Directions
Scan the entries below for the word "Country". Copy out every line in which it occurs.

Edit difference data
•••

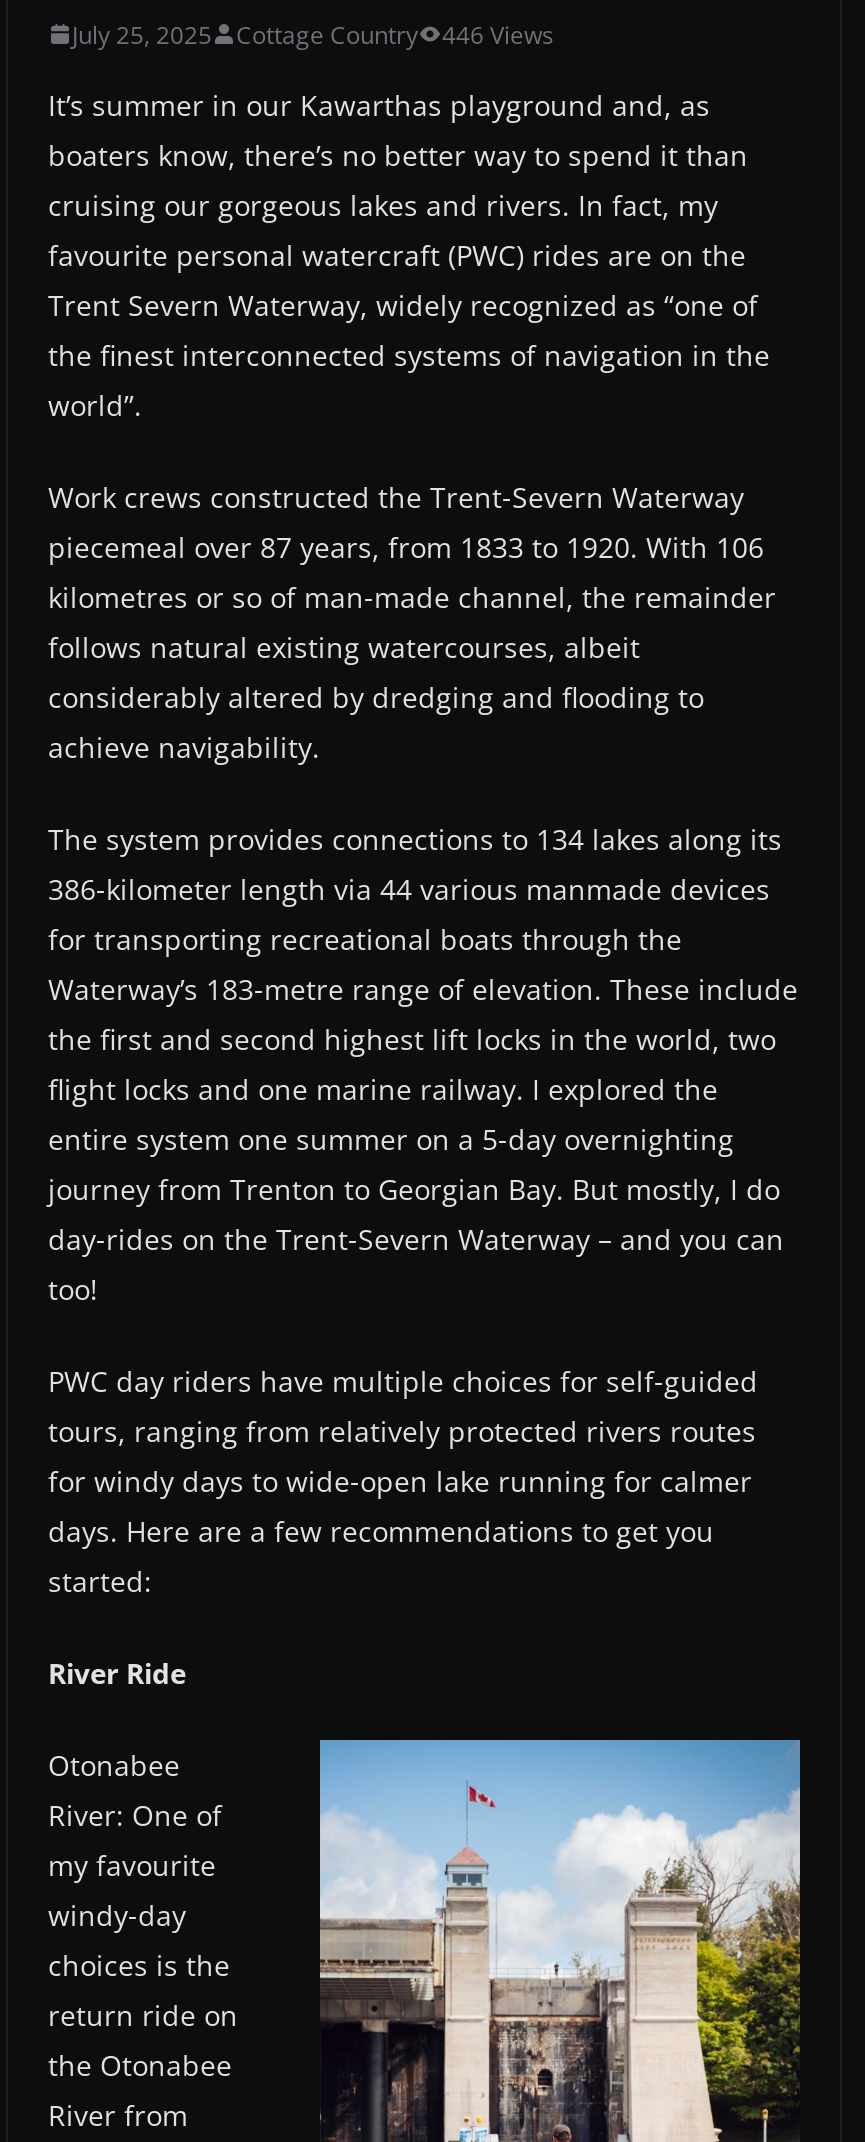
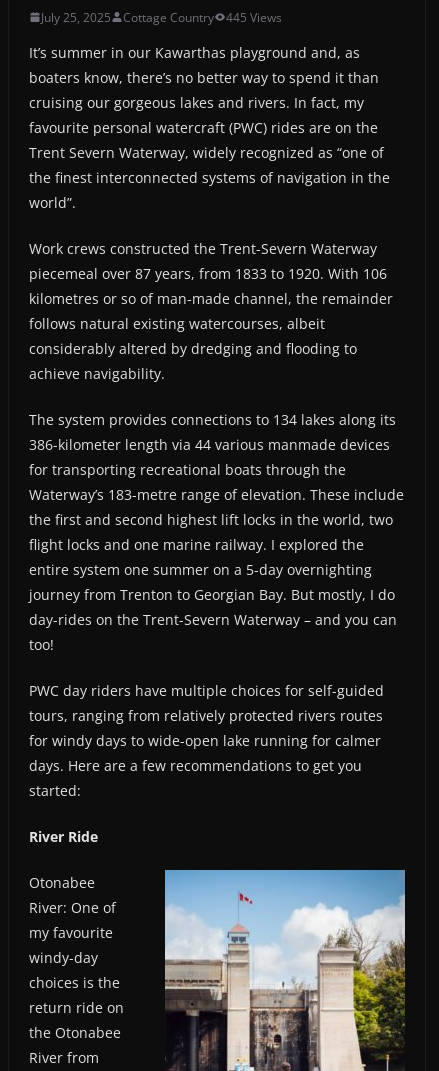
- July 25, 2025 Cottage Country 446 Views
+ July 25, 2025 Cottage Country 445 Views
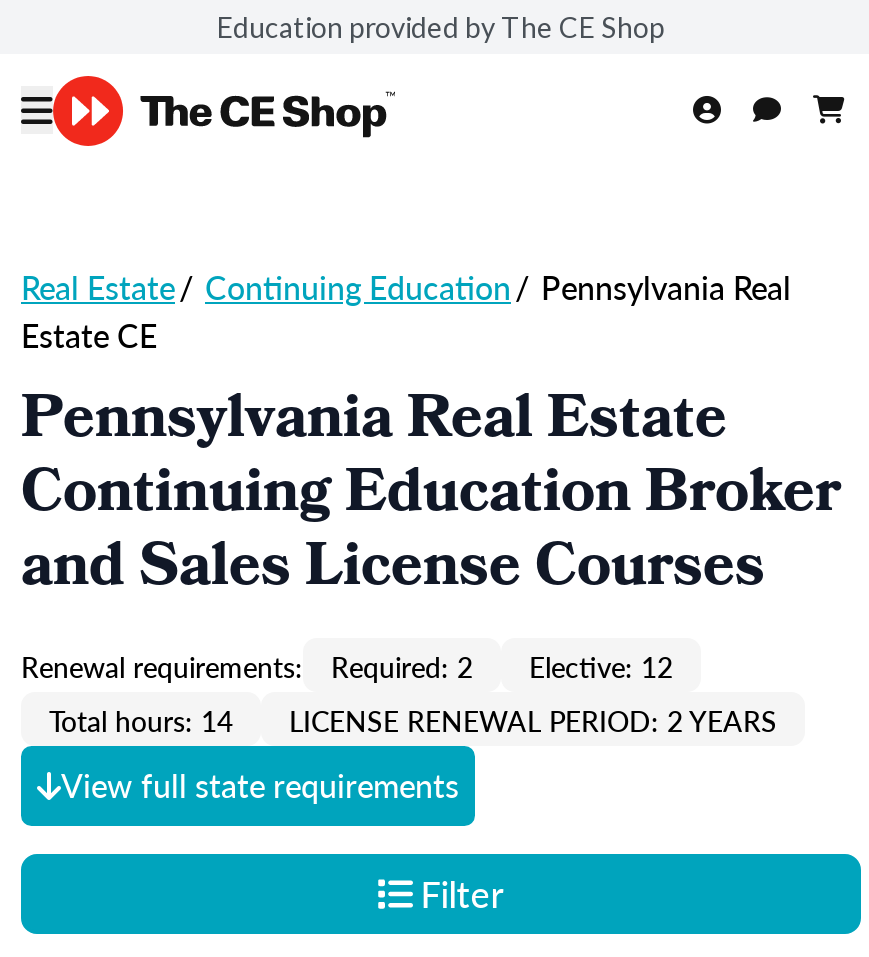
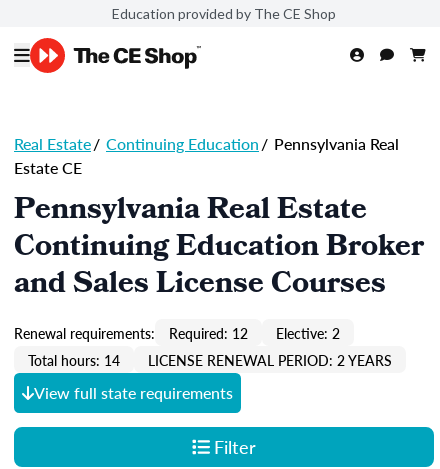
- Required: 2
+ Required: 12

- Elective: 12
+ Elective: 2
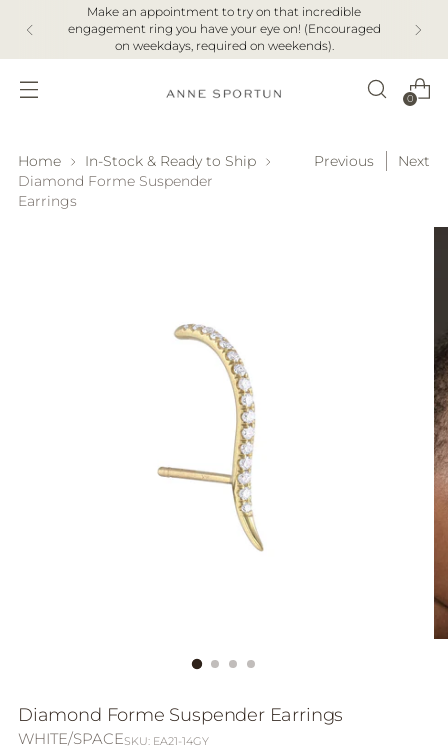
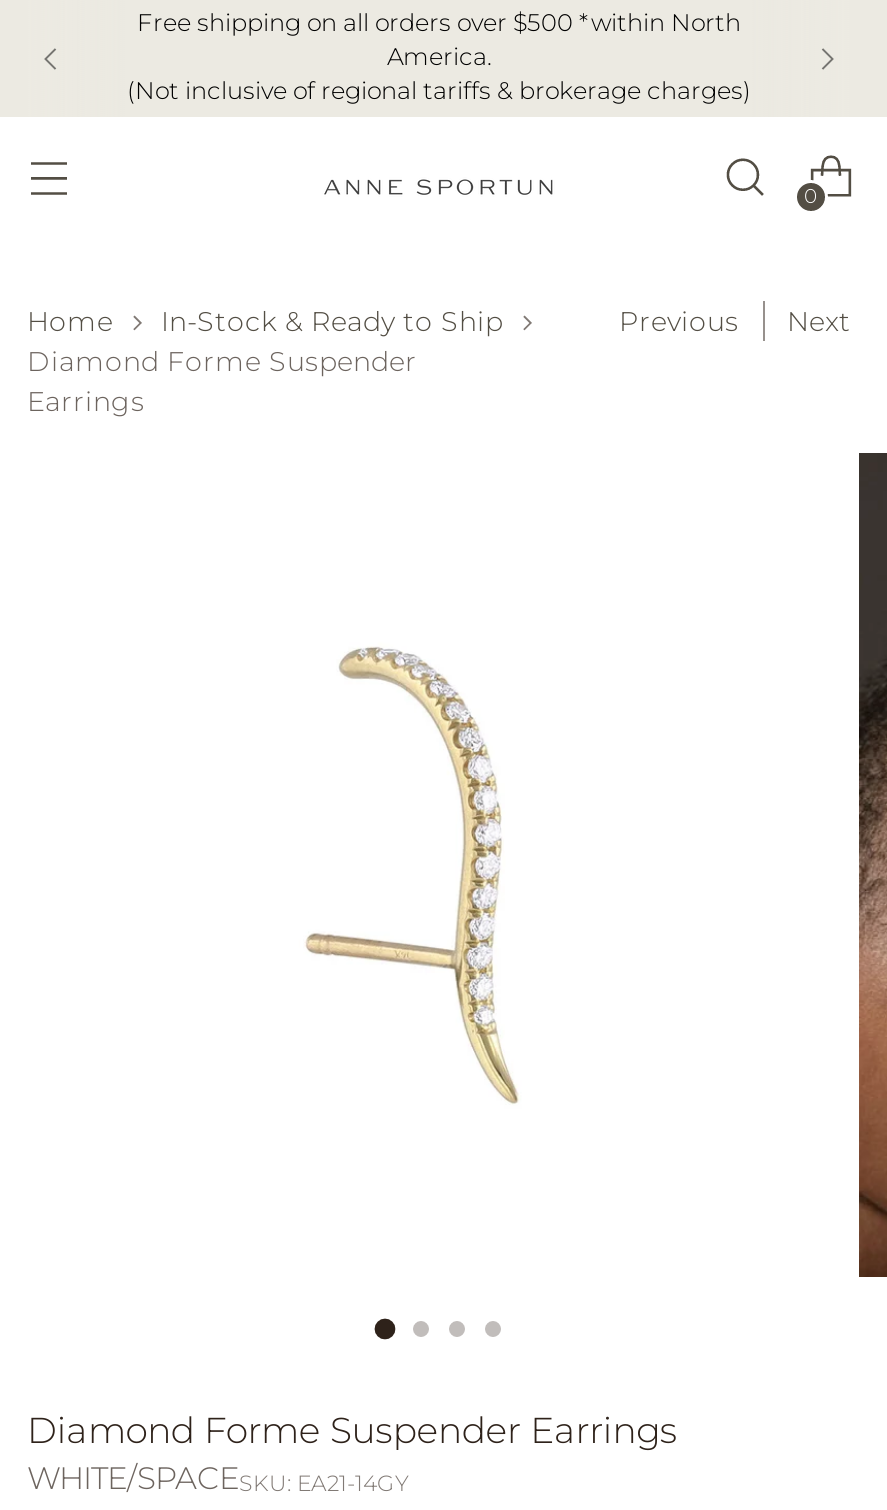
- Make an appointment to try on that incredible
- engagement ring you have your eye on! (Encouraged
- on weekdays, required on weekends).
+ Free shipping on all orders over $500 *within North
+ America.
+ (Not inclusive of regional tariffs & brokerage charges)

•••

The completed task
- July 25, 2025 Cottage Country 446 Views
+ July 25, 2025 Cottage Country 445 Views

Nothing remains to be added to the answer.